Le film de James Bond THE SPY WHO LOVED ME (Der Spion der mich liebte / L’espion qui m’aimait) montra en 1977 une fois de plus à quel point la persona et l’image de star de Curd Jürgens étaient liées. Dans cette œuvre, peu appréciée des aficionados de l’agent 007, il joue le rôle nécessaire de l’ennemi, rôle qui semble avoir été écrit tout exprès pour lui. Dans un James Bond, l’agencement des antagonistes est aussi important que les gadgets ou le choix de la James Bond Girl, et Jürgens devait concurrencer des méchants aussi géniaux que Goldfinger (Gert Fröbe) ou Blofeld (Charles Gray). Tandis qu’aujourd’hui, en pleine crise économique internationale, les nouveaux James Bonds ne parlent bientôt plus que d’argent, et même de beaucoup d’argent, les anciens ennemis de l’agent étaient différents : comme toutes les figures criminelles mythiques de l’histoire du cinéma, ils avaient une vision – celle de contrôler le monde.

Curd Jürgens joue Stromberg, un influent armateur et biologiste spécialiste des mers qui a détourné deux sous-marins atomiques, l’un britannique et l’autre soviétique. Sa première scène le montre en train de manger au bout d’une longue table, tout de noir vêtu, les cheveux clairsemés et un peu plus longs qu’ils ne devraient être, les yeux cernés et un visage sans émotion – l’incarnation du « bon vivant », comme on disait alors. Il ne manque plus que la croix autour du cou, que l’acteur en civil portait généralement sur son col roulé, pour que Stromberg ait pu se présenter à la propriété de Jürgens à Saint-Paul-de-Vence. Stromberg est un vieux « hippie » – c’est l’aura que Jürgens s’efforçait de créer autour de lui à cette époque dans divers interviews. Face au Bond insaisissable et technocrate de ce film (Roger Moore), le contraste n’aurait pas pu être plus grand.

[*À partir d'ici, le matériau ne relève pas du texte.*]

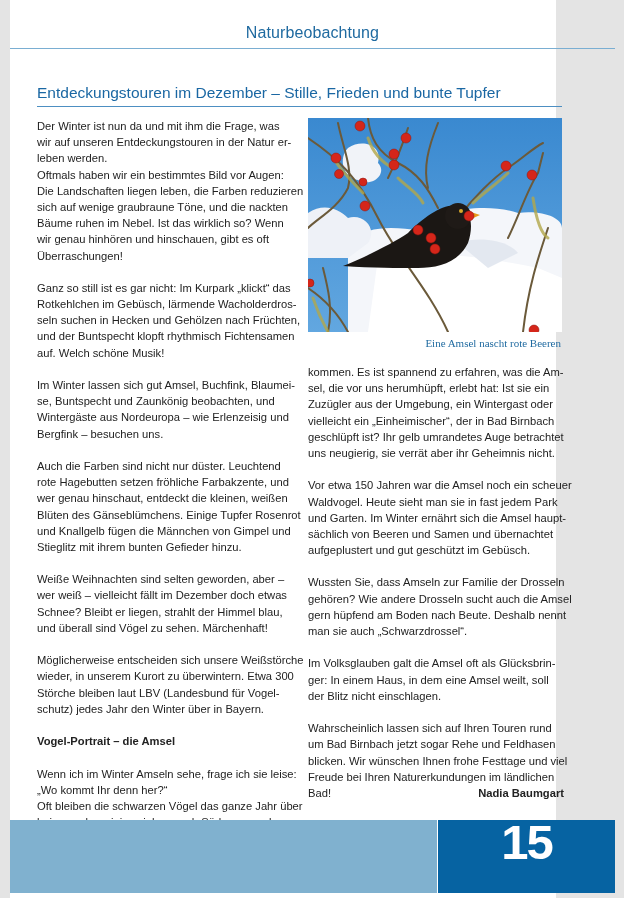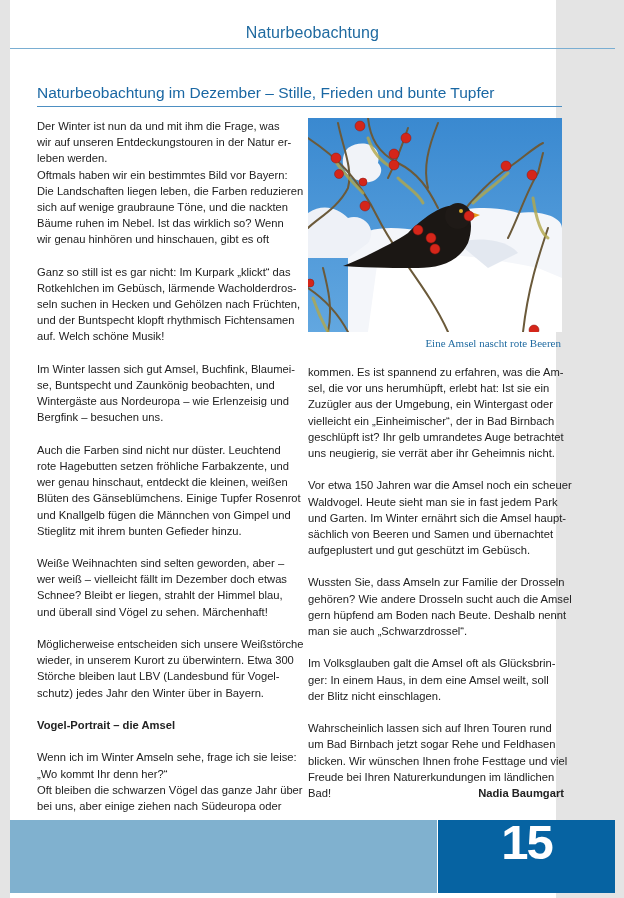"Naturbeobachtung im Dezember – Stille," div.headline { text: Naturbeobachtung -> Entdeckungstouren }
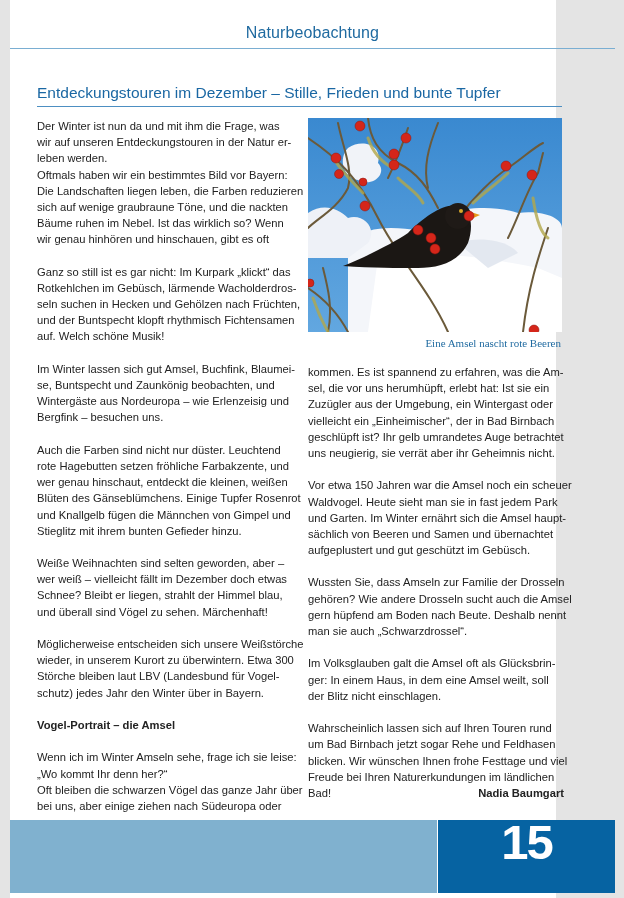"Oftmals haben wir ein bestimmtes" span.line { text: Bayern -> Augen }
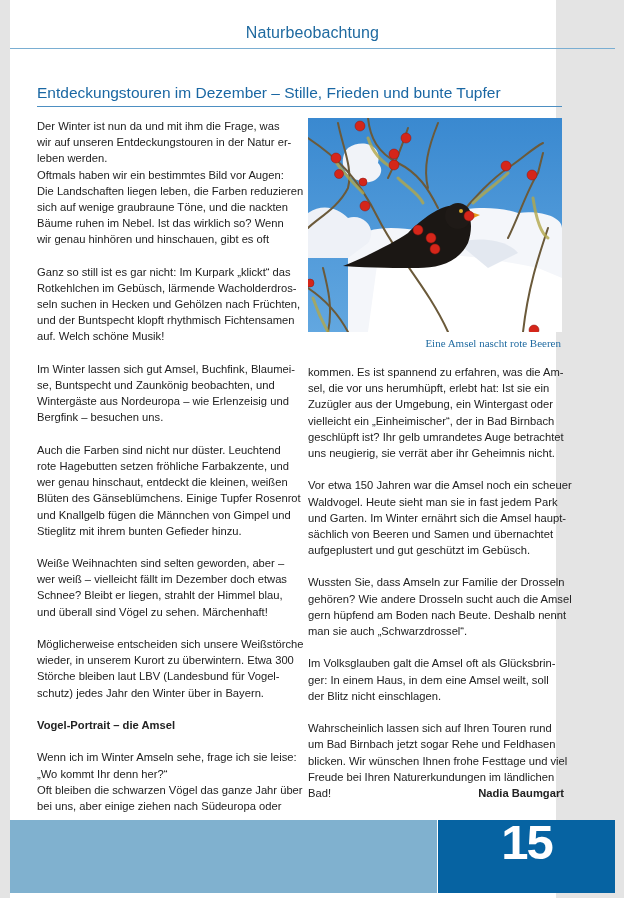"Überraschungen!" span.line { html: none -> <span>Überraschungen!</span> }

Ce Stromberg désire attaquer New York et Moscou avec les missiles des sous-marins, pour que les deux superpuissances s’autodétruisent dans une Troisième Guerre mondiale. « L’argent ne m’intéresse pas », dit-il à l’agent de Sa Majesté ainsi qu’à sa collègue russe (Barbara Bach), tous deux faits prisonniers. Il croit en revanche à une « ère nouvelle », il veut changer « le visage du monde » et construire un « monde magnifique dans les profondeurs des océans ». Quelques années auparavant, la comédie musicale Hair, avait prédit l’ère des génies des eaux. Le vieil homme vigoureux devant la sphère du monde qu’il veut posséder – cette utopie négative doit avoir été dérangeante à une époque où des manifestations contre la destruction de l’environnement commencèrent à se former aux Etats-Unis et ailleurs. Plus tard encore, les plans de Stromberg doivent avoir été une vraie insulte envers tous les écolos : il se place pratiquement à la pointe d’une initiative populaire globale et terroriste. Cependant, ce rôle boucle la boucle pour Curd Jürgens, il complète la série de ses personnages impétueux, qu’il a si souvent incarnés dans ses meilleures performances. Et il a ainsi atteint la jeunesse.